Published on Jan 3, 2017
Bankers fear bitcoin not because of its record rally in the digital currency markets — although it is doing just that — but rather for the freedom it represents. Bitcoin, Litecoin, and other cryptocurrencies are the next generation in finance. Like all other industries, technology has radically impacted the manner and the speed in which business is conducted. It was only a matter of time that money itself would undergo a massive paradigm shift.
The big banks, of course, hate change. Anything that disrupts their control of “the system” is a direct threat to their livelihood. And finance the way most people view it today is exactly that — a form of control. There is no way to invest freely — brokerages charge an arm and a leg for their transaction fees, all trades must be reported to the government as either capital gains or losses, and trading sessions are strictly limited to a confined and archaic scope — 9:30 am to 4:00 pm eastern standard time.

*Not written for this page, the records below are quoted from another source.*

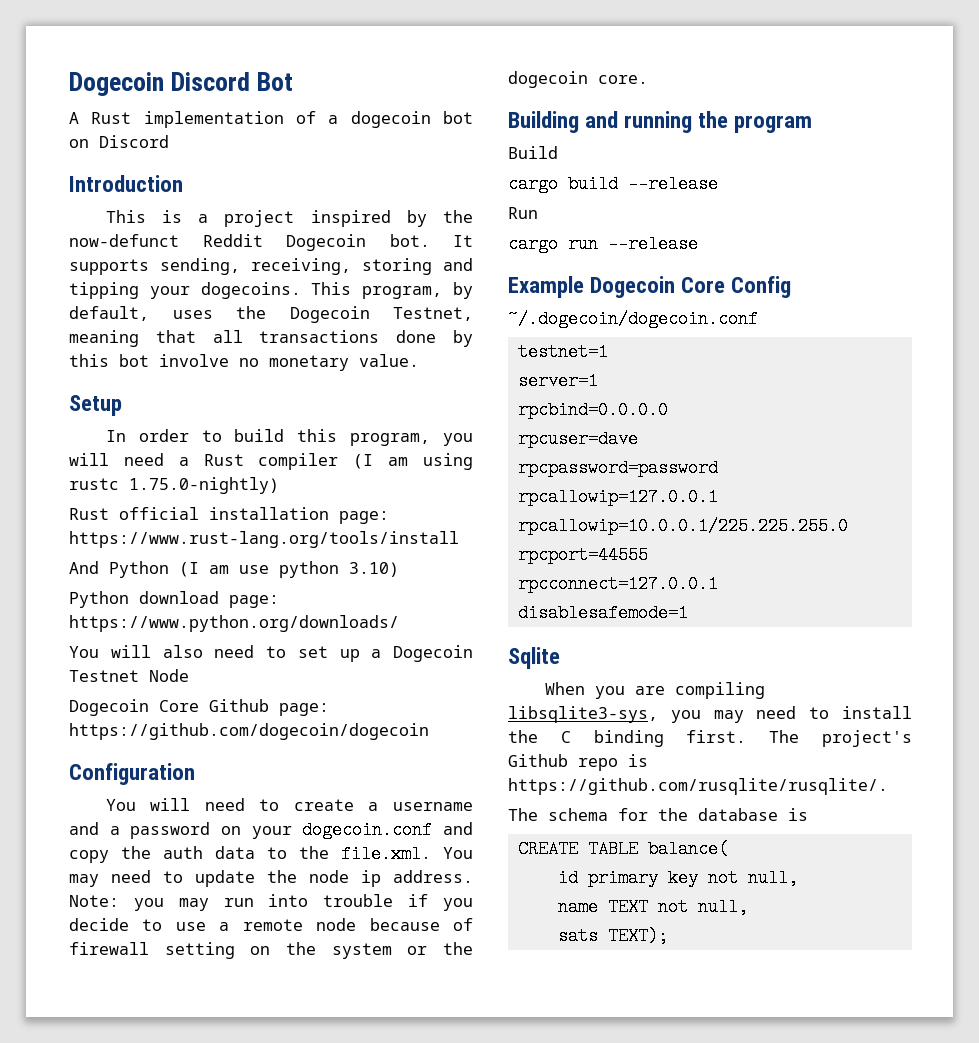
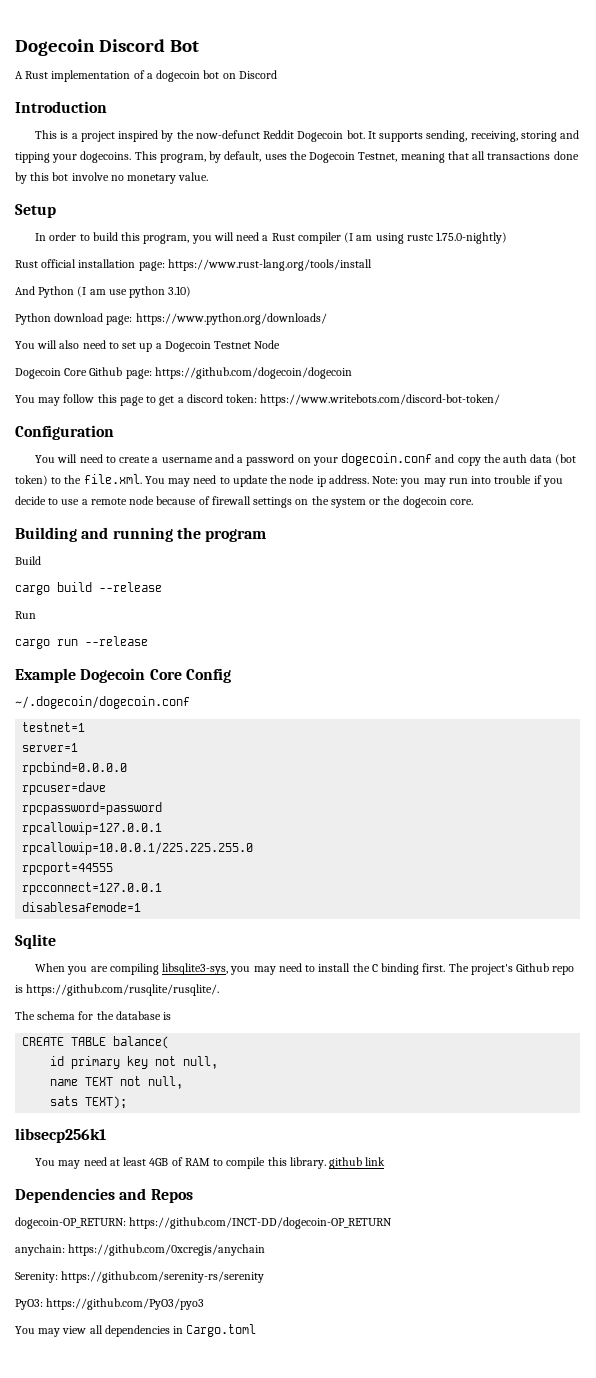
+ You may follow this page to get a discord token: https://www.writebots.com/discord-bot-token/
- You will need to create a username and a password on your dogecoin.conf and copy the auth data to the file.xml. You may need to update the node ip address.
+ You will need to create a username and a password on your dogecoin.conf and copy the auth data (bot token) to the file.xml. You may need to update the node ip address.
- Note: you may run into trouble if you decide to use a remote node because of firewall setting on the system or the dogecoin core.
+ Note: you may run into trouble if you decide to use a remote node because of firewall settings on the system or the dogecoin core.
+ libsecp256k1
+ You may need at least 4GB of RAM to compile this library. github link
+ Dependencies and Repos
+ dogecoin-OP_RETURN: https://github.com/INCT-DD/dogecoin-OP_RETURN
+ anychain: https://github.com/0xcregis/anychain
+ Serenity: https://github.com/serenity-rs/serenity
+ PyO3: https://github.com/PyO3/pyo3
+ You may view all dependencies in Cargo.toml

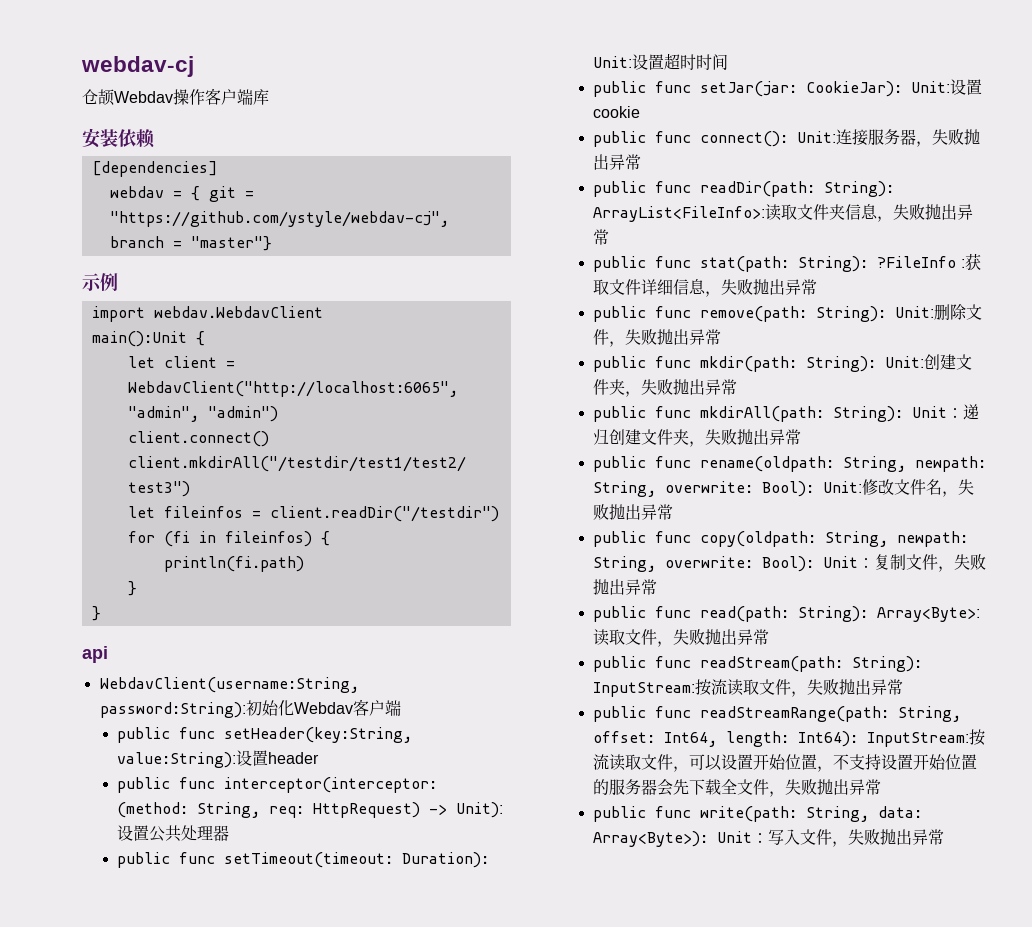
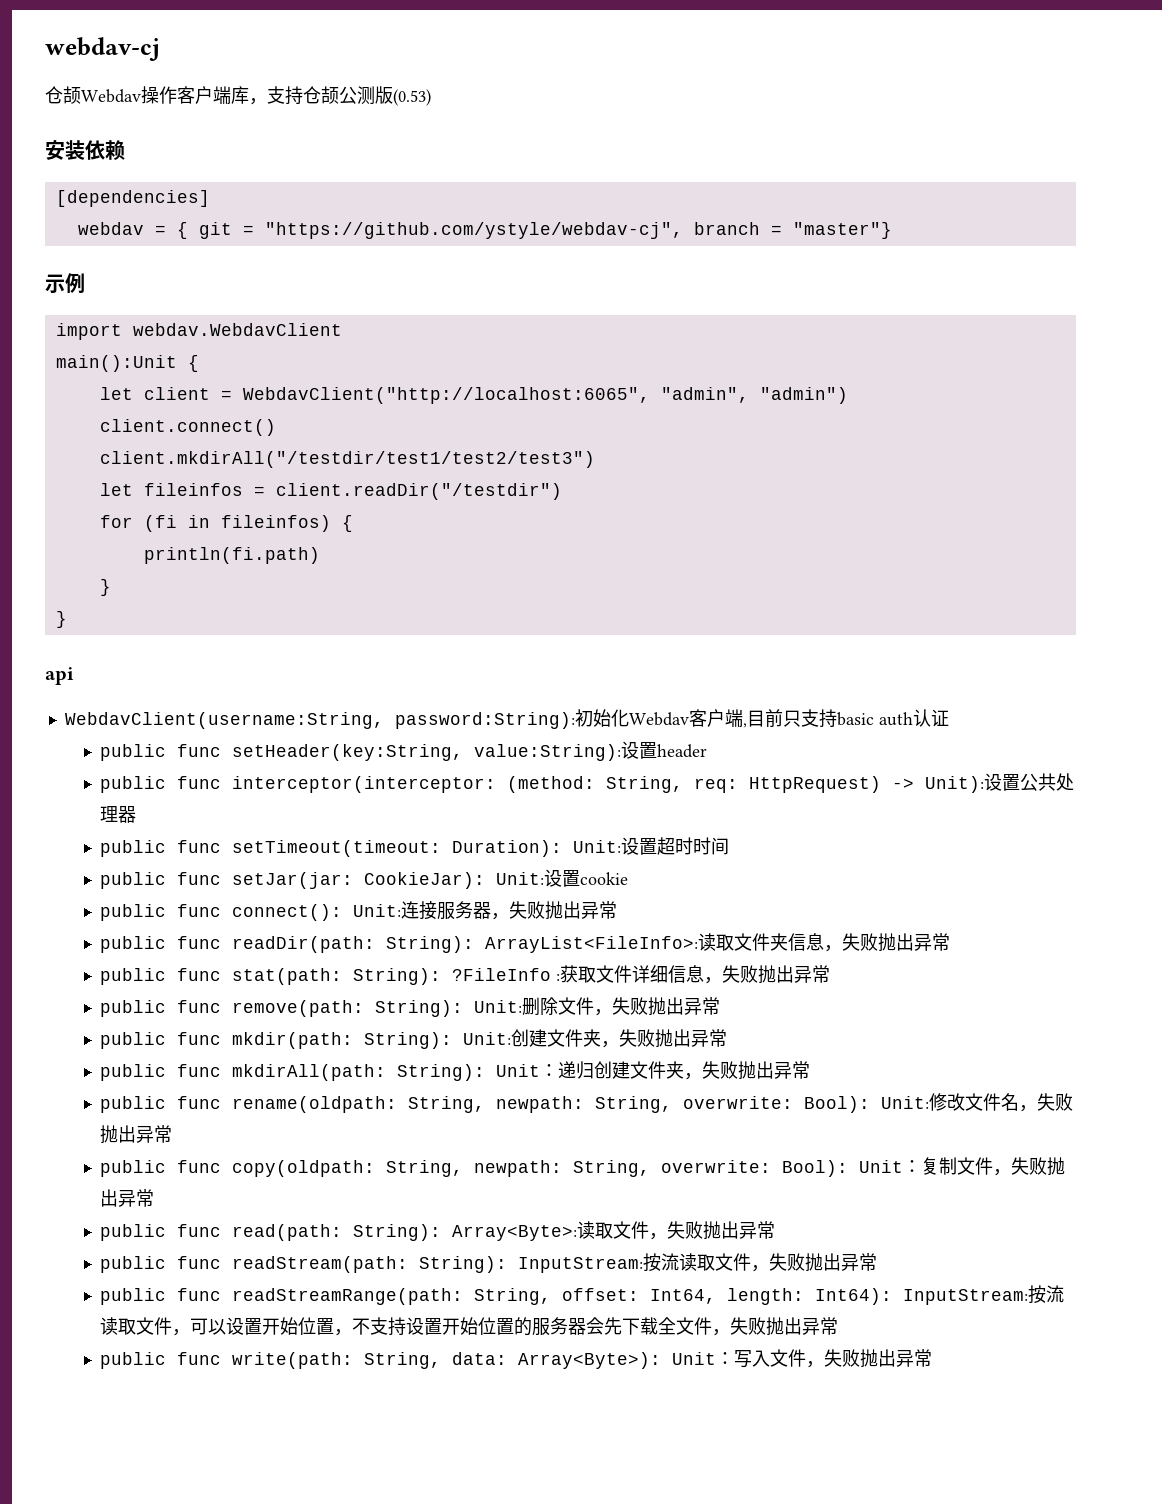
- 仓颉Webdav操作客户端库
+ 仓颉Webdav操作客户端库，支持仓颉公测版(0.53)
- WebdavClient(username:String, password:String):初始化Webdav客户端
+ WebdavClient(username:String, password:String):初始化Webdav客户端,目前只支持basic auth认证

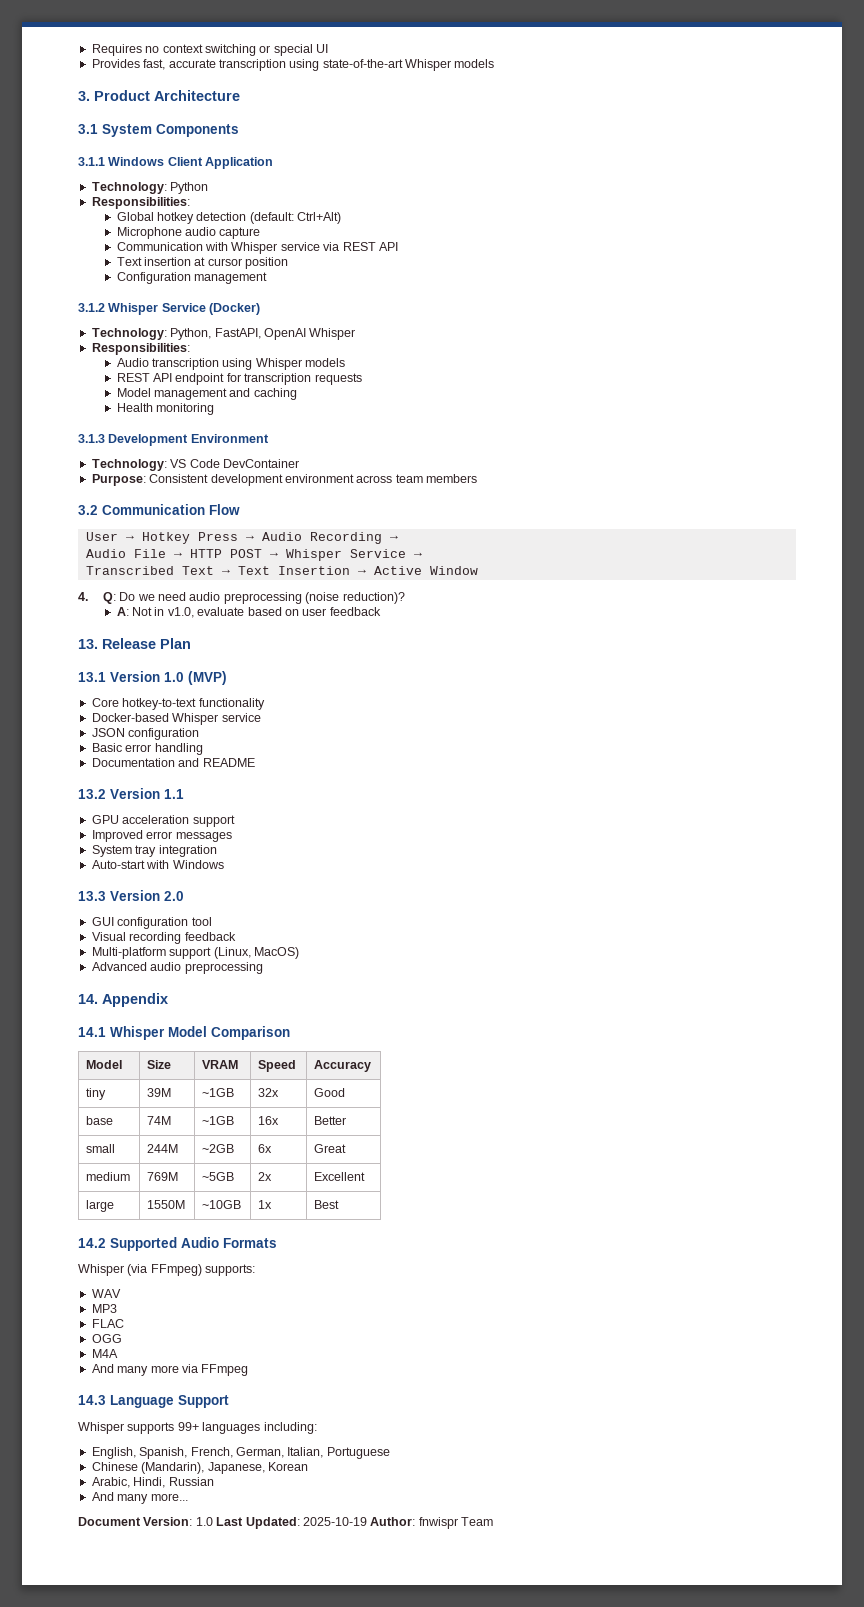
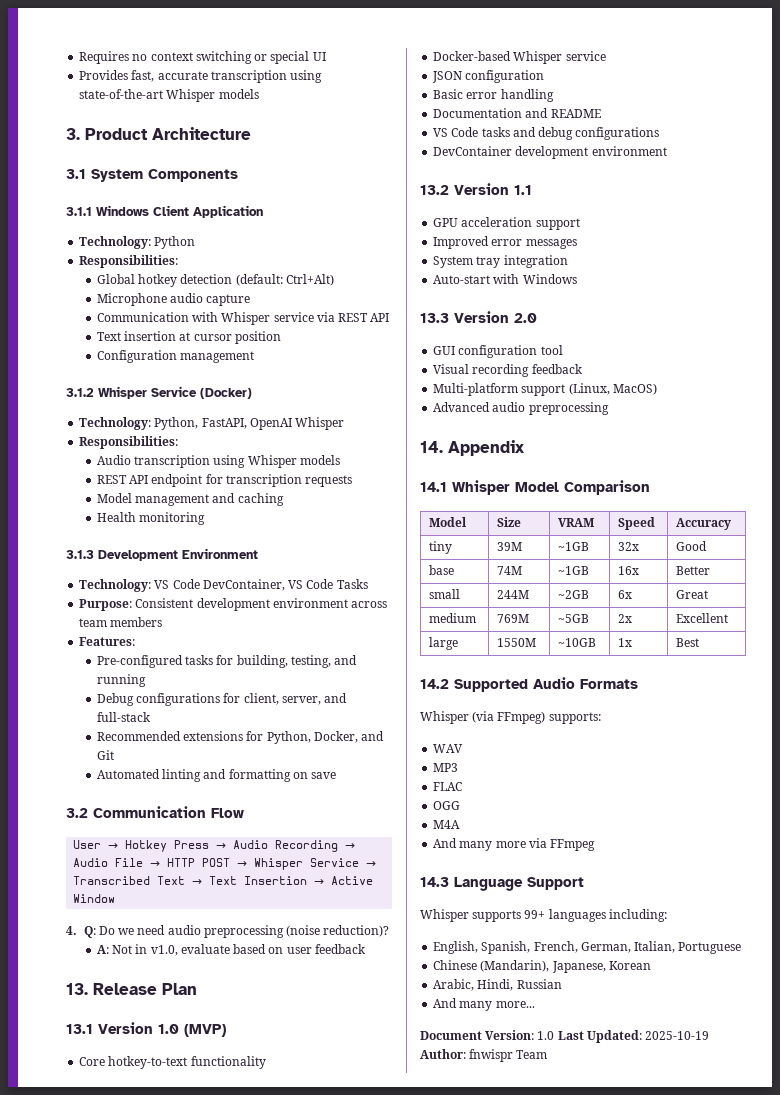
- Technology: VS Code DevContainer
+ Technology: VS Code DevContainer, VS Code Tasks
+ Features:
+ Pre-configured tasks for building, testing, and running
+ Debug configurations for client, server, and full-stack
+ Recommended extensions for Python, Docker, and Git
+ Automated linting and formatting on save
+ VS Code tasks and debug configurations
+ DevContainer development environment

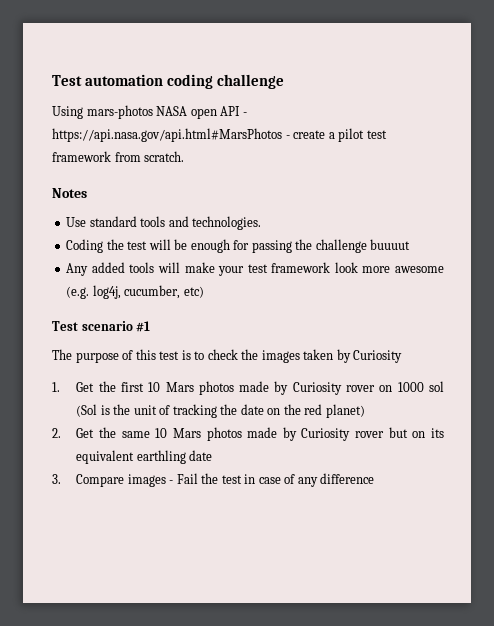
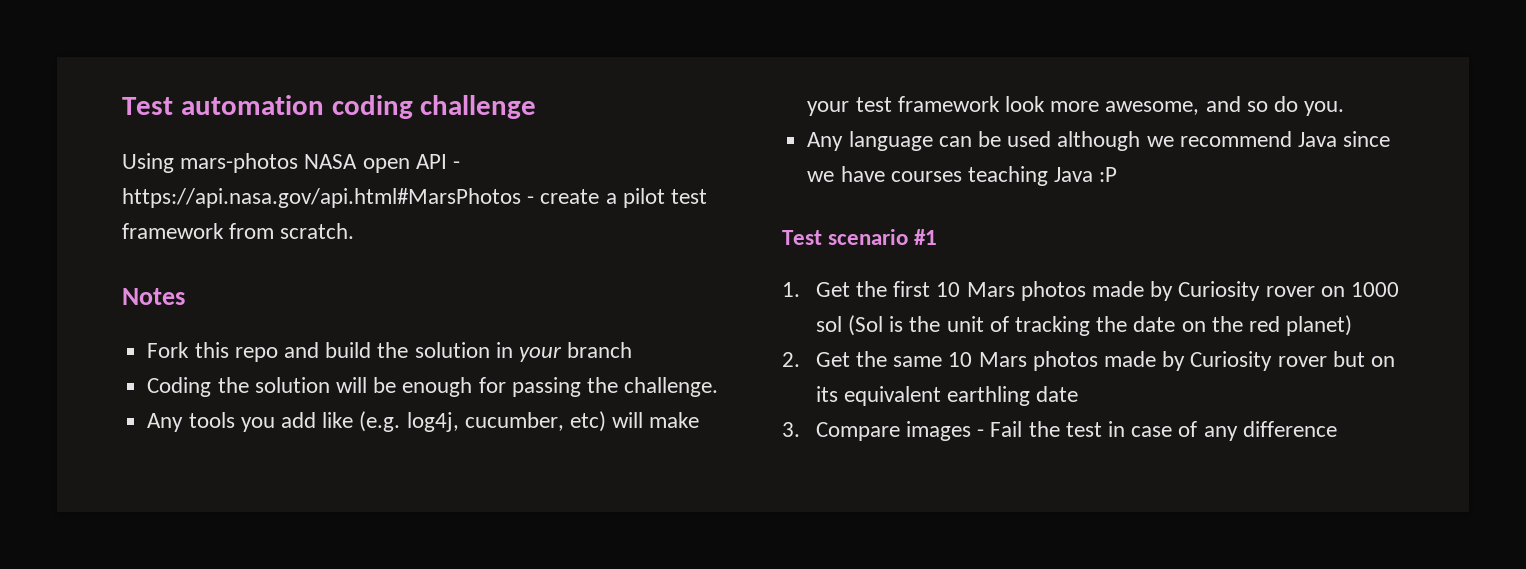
- Use standard tools and technologies.
+ Fork this repo and build the solution in your branch
- Coding the test will be enough for passing the challenge buuuut
- Any added tools will make your test framework look more awesome (e.g. log4j, cucumber, etc)
+ Coding the solution will be enough for passing the challenge.
+ Any tools you add like (e.g. log4j, cucumber, etc) will make your test framework look more awesome, and so do you.
+ Any language can be used although we recommend Java since we have courses teaching Java :P
  Test scenario #1
- The purpose of this test is to check the images taken by Curiosity

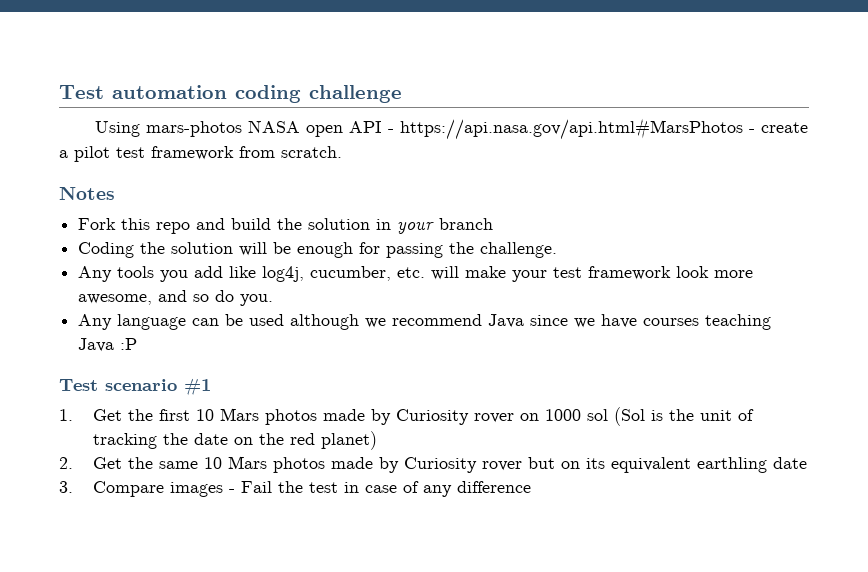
- Any tools you add like (e.g. log4j, cucumber, etc) will make your test framework look more awesome, and so do you.
+ Any tools you add like log4j, cucumber, etc. will make your test framework look more awesome, and so do you.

For those that are not part of the Wall Street aristocracy, investing can be a daunting task. With bitcoin and digital currencies, the freedom to trade rests solely with the investor. There is no one keeping tabs on you, no government oversight to dictate what you can and can’t do, no centralized location in which you can ply your craft. Anybody with an internet connection can trade bitcoin and other cryptocurrencies — again, the choice is entirely up to you.
This freedom is what bankers fear the most about bitcoin!